**Problem:**
Transcribe exactly the span of lines that begins the records and ends with the line holding "Beefsteak Tomato Seeds: 30 -> 40", both boundary lines included.

**Records shown:**
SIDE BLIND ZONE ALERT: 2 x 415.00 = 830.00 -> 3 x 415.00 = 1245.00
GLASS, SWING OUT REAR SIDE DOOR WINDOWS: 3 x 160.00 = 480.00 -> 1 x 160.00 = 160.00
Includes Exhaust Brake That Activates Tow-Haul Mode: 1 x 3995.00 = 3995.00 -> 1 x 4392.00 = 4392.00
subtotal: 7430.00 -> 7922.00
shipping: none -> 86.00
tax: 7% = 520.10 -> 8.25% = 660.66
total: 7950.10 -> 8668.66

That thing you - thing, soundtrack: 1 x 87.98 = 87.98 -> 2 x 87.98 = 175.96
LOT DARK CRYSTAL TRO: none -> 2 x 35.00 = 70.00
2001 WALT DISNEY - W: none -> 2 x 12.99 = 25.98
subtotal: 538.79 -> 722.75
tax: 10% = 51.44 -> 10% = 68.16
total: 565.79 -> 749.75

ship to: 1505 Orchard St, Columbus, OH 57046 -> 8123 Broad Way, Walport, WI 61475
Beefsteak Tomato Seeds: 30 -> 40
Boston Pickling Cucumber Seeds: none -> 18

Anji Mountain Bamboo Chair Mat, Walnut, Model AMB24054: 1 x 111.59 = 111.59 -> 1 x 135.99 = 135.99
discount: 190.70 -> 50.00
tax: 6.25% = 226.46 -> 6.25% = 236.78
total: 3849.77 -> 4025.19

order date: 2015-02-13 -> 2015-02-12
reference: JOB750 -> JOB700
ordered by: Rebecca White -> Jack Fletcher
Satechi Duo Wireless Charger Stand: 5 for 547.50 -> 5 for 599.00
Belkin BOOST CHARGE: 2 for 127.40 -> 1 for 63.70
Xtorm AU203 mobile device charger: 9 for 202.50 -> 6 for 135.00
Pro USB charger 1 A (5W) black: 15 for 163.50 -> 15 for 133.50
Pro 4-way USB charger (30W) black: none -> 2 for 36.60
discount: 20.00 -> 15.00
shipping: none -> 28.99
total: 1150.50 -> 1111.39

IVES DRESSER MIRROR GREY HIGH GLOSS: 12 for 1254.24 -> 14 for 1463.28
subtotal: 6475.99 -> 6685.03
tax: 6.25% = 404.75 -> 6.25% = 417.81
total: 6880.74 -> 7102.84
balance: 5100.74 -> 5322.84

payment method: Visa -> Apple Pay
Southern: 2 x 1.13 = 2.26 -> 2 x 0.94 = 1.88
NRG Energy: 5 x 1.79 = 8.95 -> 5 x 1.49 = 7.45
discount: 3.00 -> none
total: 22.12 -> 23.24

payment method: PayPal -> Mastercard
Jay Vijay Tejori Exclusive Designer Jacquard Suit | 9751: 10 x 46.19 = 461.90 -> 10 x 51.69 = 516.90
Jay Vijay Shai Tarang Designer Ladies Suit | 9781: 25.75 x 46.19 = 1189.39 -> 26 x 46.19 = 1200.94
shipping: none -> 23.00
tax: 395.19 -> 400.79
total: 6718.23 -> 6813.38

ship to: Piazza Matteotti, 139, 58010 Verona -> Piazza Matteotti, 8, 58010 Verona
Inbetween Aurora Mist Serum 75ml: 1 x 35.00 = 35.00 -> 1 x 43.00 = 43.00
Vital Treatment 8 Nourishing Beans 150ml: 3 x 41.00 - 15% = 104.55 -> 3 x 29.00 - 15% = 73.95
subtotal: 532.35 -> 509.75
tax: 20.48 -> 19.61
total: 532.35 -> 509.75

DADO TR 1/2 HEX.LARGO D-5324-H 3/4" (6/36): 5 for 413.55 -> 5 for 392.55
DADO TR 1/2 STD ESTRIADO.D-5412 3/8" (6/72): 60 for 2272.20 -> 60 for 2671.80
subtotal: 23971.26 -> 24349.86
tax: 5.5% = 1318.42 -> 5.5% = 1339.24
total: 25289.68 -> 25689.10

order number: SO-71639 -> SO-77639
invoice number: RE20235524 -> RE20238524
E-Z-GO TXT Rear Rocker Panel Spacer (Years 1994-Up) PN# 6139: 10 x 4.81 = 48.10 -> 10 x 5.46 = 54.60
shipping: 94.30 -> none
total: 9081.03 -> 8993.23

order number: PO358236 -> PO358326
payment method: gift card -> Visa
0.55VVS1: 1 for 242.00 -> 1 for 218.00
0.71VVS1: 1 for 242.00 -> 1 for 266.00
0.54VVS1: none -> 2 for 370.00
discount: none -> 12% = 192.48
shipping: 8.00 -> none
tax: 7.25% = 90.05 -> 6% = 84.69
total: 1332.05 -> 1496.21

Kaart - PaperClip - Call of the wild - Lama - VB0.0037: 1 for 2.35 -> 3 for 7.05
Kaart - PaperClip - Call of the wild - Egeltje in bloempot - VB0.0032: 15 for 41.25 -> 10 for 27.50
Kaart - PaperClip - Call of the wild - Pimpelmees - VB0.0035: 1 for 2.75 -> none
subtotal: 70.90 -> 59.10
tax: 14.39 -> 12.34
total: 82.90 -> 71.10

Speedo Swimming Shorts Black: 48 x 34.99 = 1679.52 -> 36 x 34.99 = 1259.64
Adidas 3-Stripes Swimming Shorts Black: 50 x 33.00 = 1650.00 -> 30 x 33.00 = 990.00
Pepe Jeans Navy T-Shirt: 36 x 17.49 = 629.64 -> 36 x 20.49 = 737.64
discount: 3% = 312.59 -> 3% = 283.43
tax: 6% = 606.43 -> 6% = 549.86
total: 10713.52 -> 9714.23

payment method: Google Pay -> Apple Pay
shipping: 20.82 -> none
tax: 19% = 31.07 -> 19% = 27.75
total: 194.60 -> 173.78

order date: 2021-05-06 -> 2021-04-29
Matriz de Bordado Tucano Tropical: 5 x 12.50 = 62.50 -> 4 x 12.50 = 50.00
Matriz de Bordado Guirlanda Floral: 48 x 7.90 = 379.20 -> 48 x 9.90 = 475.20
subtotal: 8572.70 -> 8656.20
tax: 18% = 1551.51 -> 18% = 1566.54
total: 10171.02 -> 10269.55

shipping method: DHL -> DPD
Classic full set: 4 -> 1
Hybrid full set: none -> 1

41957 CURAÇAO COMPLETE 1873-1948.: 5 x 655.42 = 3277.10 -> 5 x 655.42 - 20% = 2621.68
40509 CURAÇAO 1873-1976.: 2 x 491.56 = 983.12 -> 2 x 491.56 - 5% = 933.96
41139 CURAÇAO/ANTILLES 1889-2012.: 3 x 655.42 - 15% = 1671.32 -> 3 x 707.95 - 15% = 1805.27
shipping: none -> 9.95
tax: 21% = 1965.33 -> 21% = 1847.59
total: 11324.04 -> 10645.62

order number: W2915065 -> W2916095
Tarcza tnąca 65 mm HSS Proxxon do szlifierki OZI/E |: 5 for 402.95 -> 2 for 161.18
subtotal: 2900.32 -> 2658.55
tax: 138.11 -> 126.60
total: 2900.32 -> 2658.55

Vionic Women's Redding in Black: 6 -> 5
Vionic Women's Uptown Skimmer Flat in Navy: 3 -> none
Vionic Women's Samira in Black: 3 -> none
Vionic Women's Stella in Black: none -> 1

**Task answer:**
SIDE BLIND ZONE ALERT: 2 x 415.00 = 830.00 -> 3 x 415.00 = 1245.00
GLASS, SWING OUT REAR SIDE DOOR WINDOWS: 3 x 160.00 = 480.00 -> 1 x 160.00 = 160.00
Includes Exhaust Brake That Activates Tow-Haul Mode: 1 x 3995.00 = 3995.00 -> 1 x 4392.00 = 4392.00
subtotal: 7430.00 -> 7922.00
shipping: none -> 86.00
tax: 7% = 520.10 -> 8.25% = 660.66
total: 7950.10 -> 8668.66

That thing you - thing, soundtrack: 1 x 87.98 = 87.98 -> 2 x 87.98 = 175.96
LOT DARK CRYSTAL TRO: none -> 2 x 35.00 = 70.00
2001 WALT DISNEY - W: none -> 2 x 12.99 = 25.98
subtotal: 538.79 -> 722.75
tax: 10% = 51.44 -> 10% = 68.16
total: 565.79 -> 749.75

ship to: 1505 Orchard St, Columbus, OH 57046 -> 8123 Broad Way, Walport, WI 61475
Beefsteak Tomato Seeds: 30 -> 40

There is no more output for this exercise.